• **What you need to do**:
All of the data below is to be copied again without changes.

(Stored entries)
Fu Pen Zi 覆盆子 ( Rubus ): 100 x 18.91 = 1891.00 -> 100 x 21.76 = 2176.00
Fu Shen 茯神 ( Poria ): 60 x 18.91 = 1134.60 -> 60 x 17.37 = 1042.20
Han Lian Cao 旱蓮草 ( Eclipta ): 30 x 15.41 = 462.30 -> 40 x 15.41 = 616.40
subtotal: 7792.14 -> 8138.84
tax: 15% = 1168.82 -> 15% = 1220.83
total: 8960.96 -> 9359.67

• **Solved problem**:
Fu Pen Zi 覆盆子 ( Rubus ): 100 x 18.91 = 1891.00 -> 100 x 21.76 = 2176.00
Fu Shen 茯神 ( Poria ): 60 x 18.91 = 1134.60 -> 60 x 17.37 = 1042.20
Han Lian Cao 旱蓮草 ( Eclipta ): 30 x 15.41 = 462.30 -> 40 x 15.41 = 616.40
subtotal: 7792.14 -> 8138.84
tax: 15% = 1168.82 -> 15% = 1220.83
total: 8960.96 -> 9359.67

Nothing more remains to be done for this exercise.